So that's it, Autumn's here, and before long it'll be Winter. Better go and dig out my thermals.

Friday, 22 August 2008

Culture and History

I think that we are very lucky living here in Britain, as we are surrounded by both of the above. OK, none of the seven wonders of the world are here, and there are an awful lot of more cultural and historic sites elsewhere in the world, but I still think that we're lucky. At least we're luckier than the Australians, New Zealanders, Americans and all the rest of the 'new' countries whose histories are not as old as ours.

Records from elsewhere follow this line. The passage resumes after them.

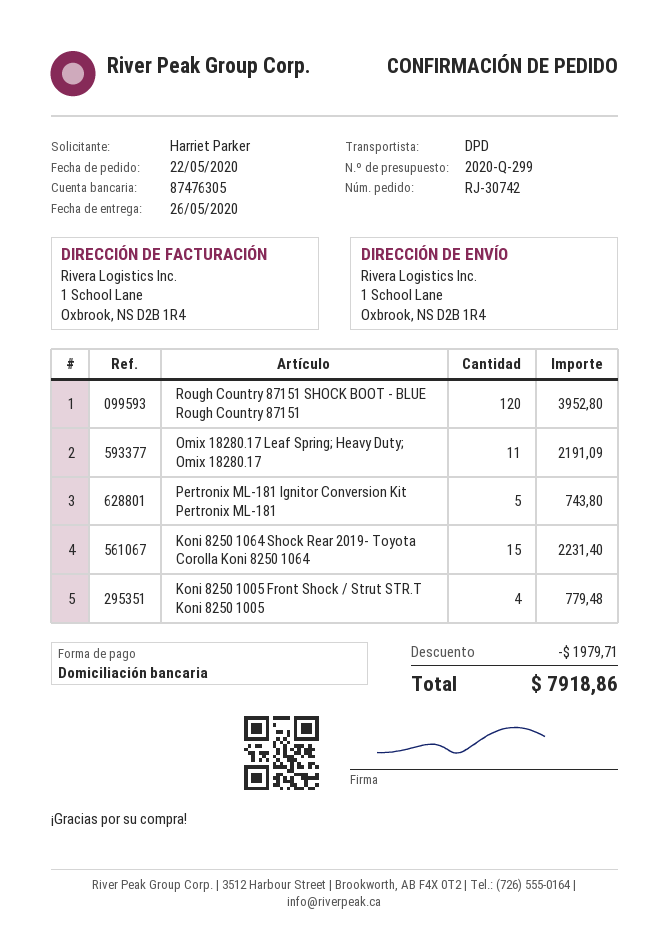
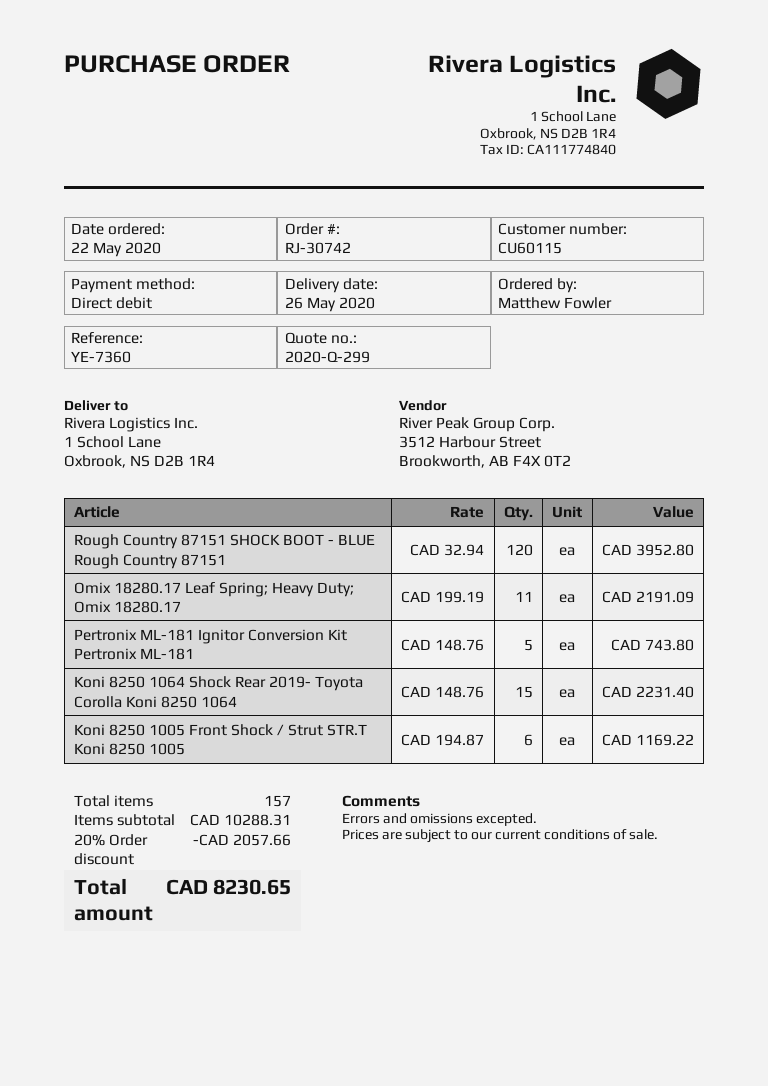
ordered by: Harriet Parker -> Matthew Fowler
Koni 8250 1005 Front Shock / Strut STR.T Koni 8250 1005: 4 for 779.48 -> 6 for 1169.22
discount: 1979.71 -> 2057.66
total: 7918.86 -> 8230.65

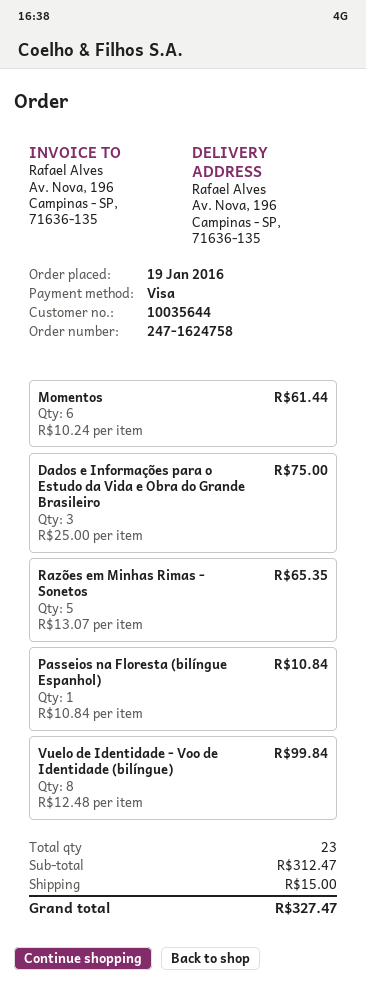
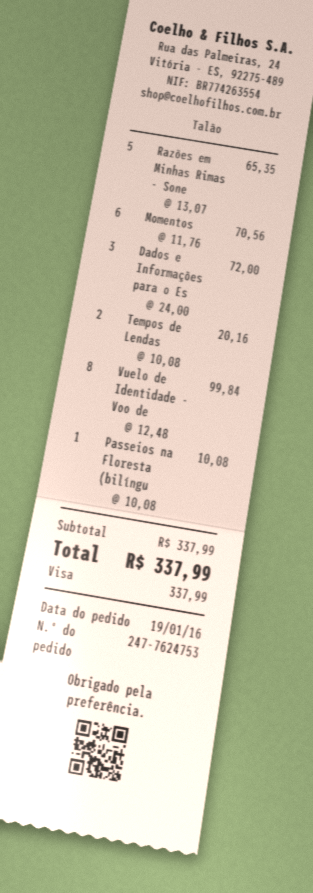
order number: 247-1624758 -> 247-7624753
Momentos: 6 x 10.24 = 61.44 -> 6 x 11.76 = 70.56
Dados e Informações para o Estudo da Vida e Obra do Grande Brasileiro: 3 x 25.00 = 75.00 -> 3 x 24.00 = 72.00
Passeios na Floresta (bilíngue Espanhol): 1 x 10.84 = 10.84 -> 1 x 10.08 = 10.08
Tempos de Lendas: none -> 2 x 10.08 = 20.16
subtotal: 312.47 -> 337.99
shipping: 15.00 -> none
total: 327.47 -> 337.99

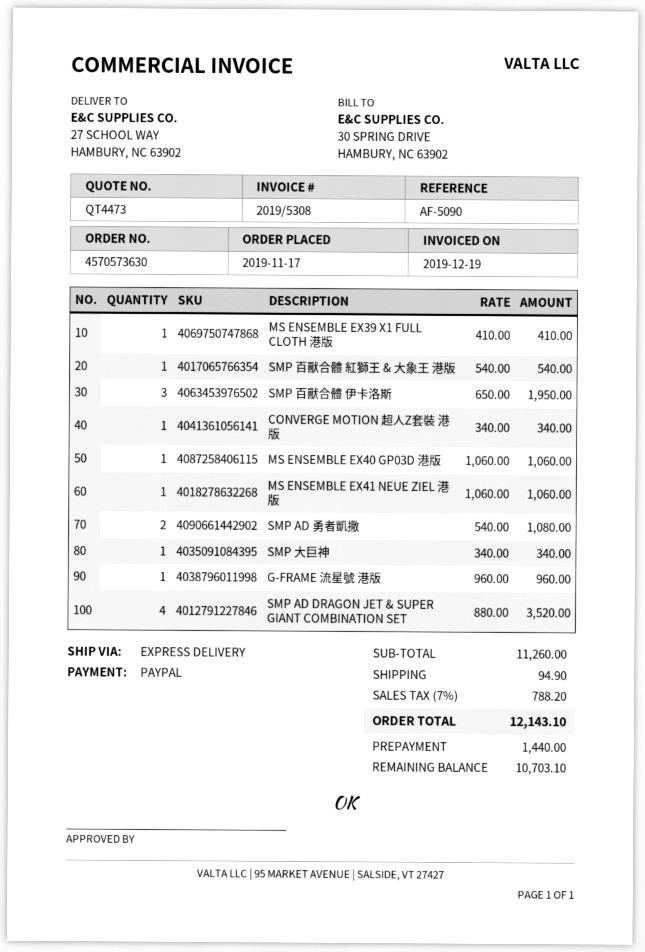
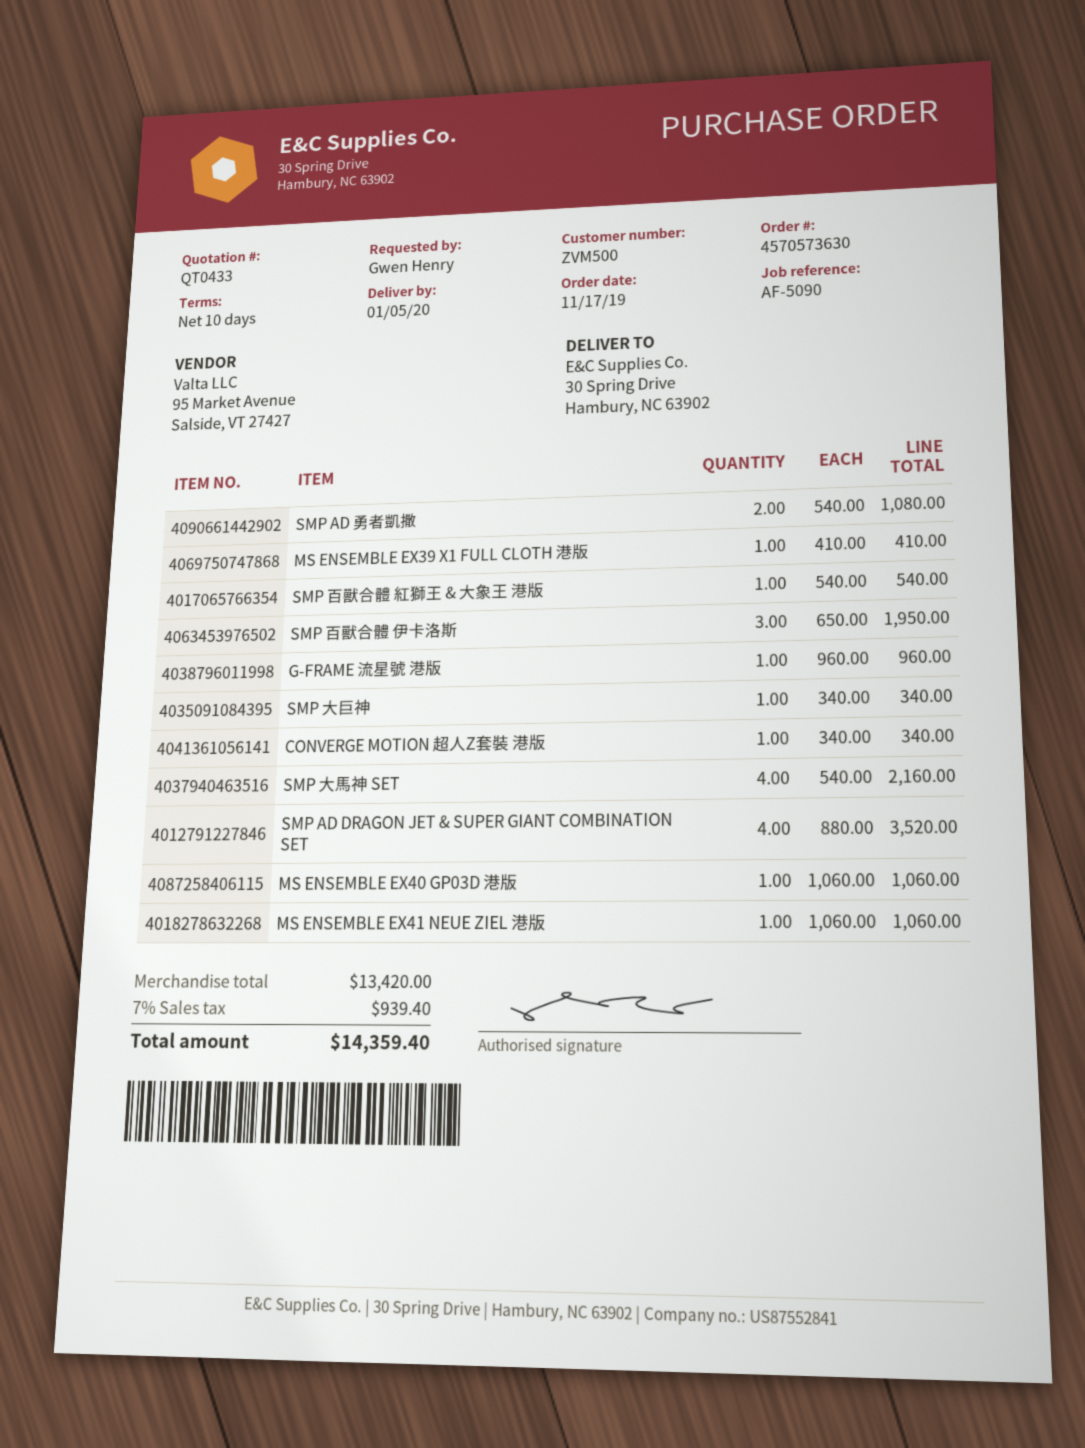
quote number: QT4473 -> QT0433
ship to: 27 SCHOOL WAY, HAMBURY, NC 63902 -> 30 Spring Drive, Hambury, NC 63902
SMP 大馬神 SET: none -> 4 x 540.00 = 2160.00
subtotal: 11260.00 -> 13420.00
shipping: 94.90 -> none
tax: 7% = 788.20 -> 7% = 939.40
total: 12143.10 -> 14359.40

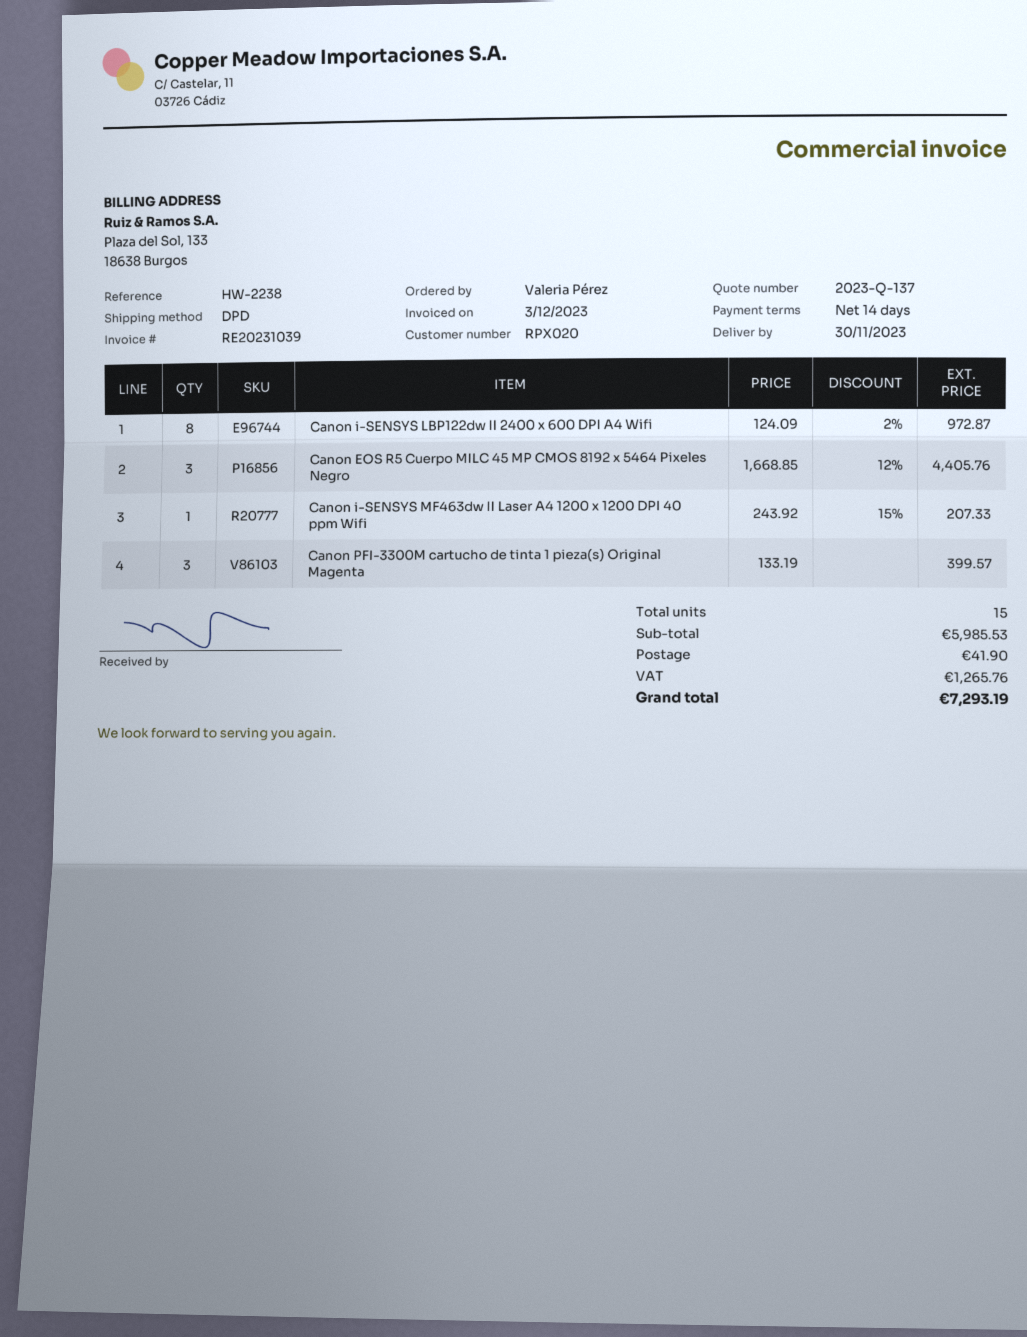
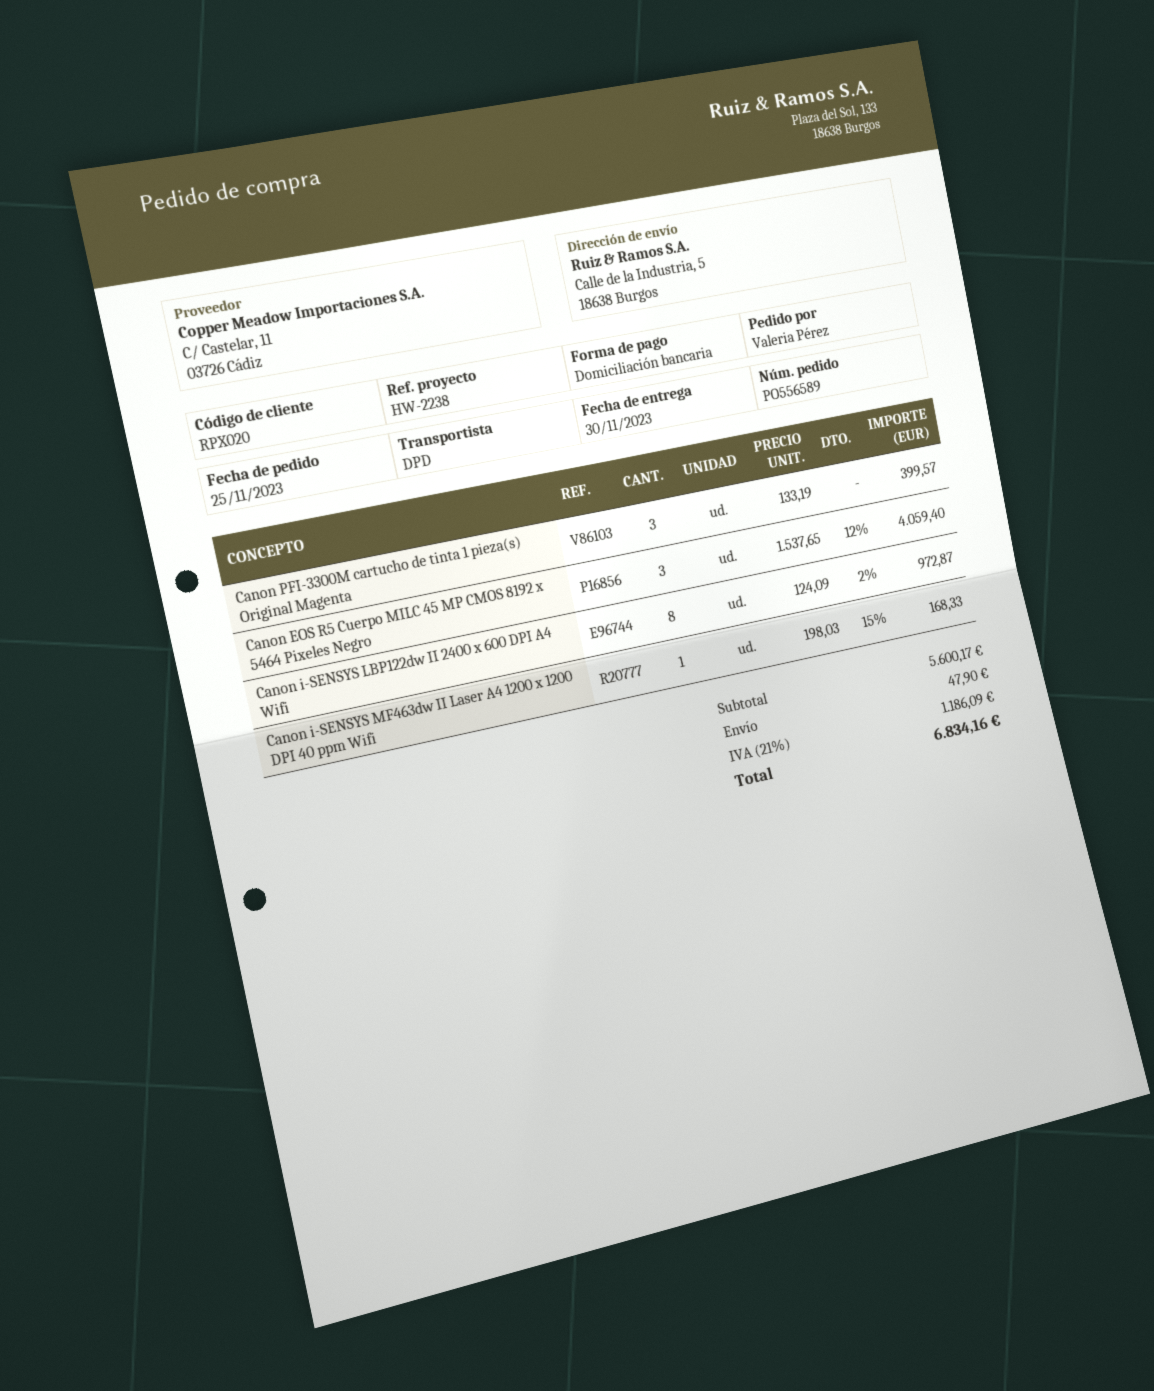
Canon EOS R5 Cuerpo MILC 45 MP CMOS 8192 x 5464 Pixeles Negro: 3 x 1668.85 - 12% = 4405.76 -> 3 x 1537.65 - 12% = 4059.40
Canon i-SENSYS MF463dw II Laser A4 1200 x 1200 DPI 40 ppm Wifi: 1 x 243.92 - 15% = 207.33 -> 1 x 198.03 - 15% = 168.33
subtotal: 5985.53 -> 5600.17
shipping: 41.90 -> 47.90
tax: 1265.76 -> 1186.09
total: 7293.19 -> 6834.16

And, in Kent and Sussex, I think that we have more than our fair share. Most of these sites are very ably looked after and preserved for posterity by two superb organisations, English Heritage and The National Trust.

So, where am I going with this. Well, I have been a member of both organisations since the time that I was married. In fact, we had family membership, and I have carried that on since I got rid of her. This has been great during the time that the kids have been here.

Obviously I needed to find something to keep the kids out of trouble and trips abroad were out of the question without passports, so we have been visiting some of the historic houses that are local to us.

The first place that we visited was Chartwell, the home of Sir Winston Churchill. This is a fascinating place with both the house and the gardens open to the public, and the kids are of an age to understand who Churchill was and what an impact he had on Britain, as well as the rest of the world, in both the World Wars.

A few days later, we visited Down House, which was Charles Darwin's family home. Again, absolutely fascinating, and the kids were able to appreciate the controversy that Darwin caused at the time of his Theory of Evolution first coming to light. Both of the kids are church going 'Christians' and I suppose their mother could be said to be 'Born Again' (I think that she thinks that being a 'Christian' means that she can lie to judges, the police, social services etc with impunity). There was also an interesting documentary about Darwin just a few days after we'd been to Down, where even the kids could not believe that there was a teacher of science at a well-known British grammar school who refused to acknowledge that the earth was older than 6,000 years because that's how old it is in the bible. But at least he wasn't as bad as the American loonies, who in the past have prosecuted teachers for teaching evolution.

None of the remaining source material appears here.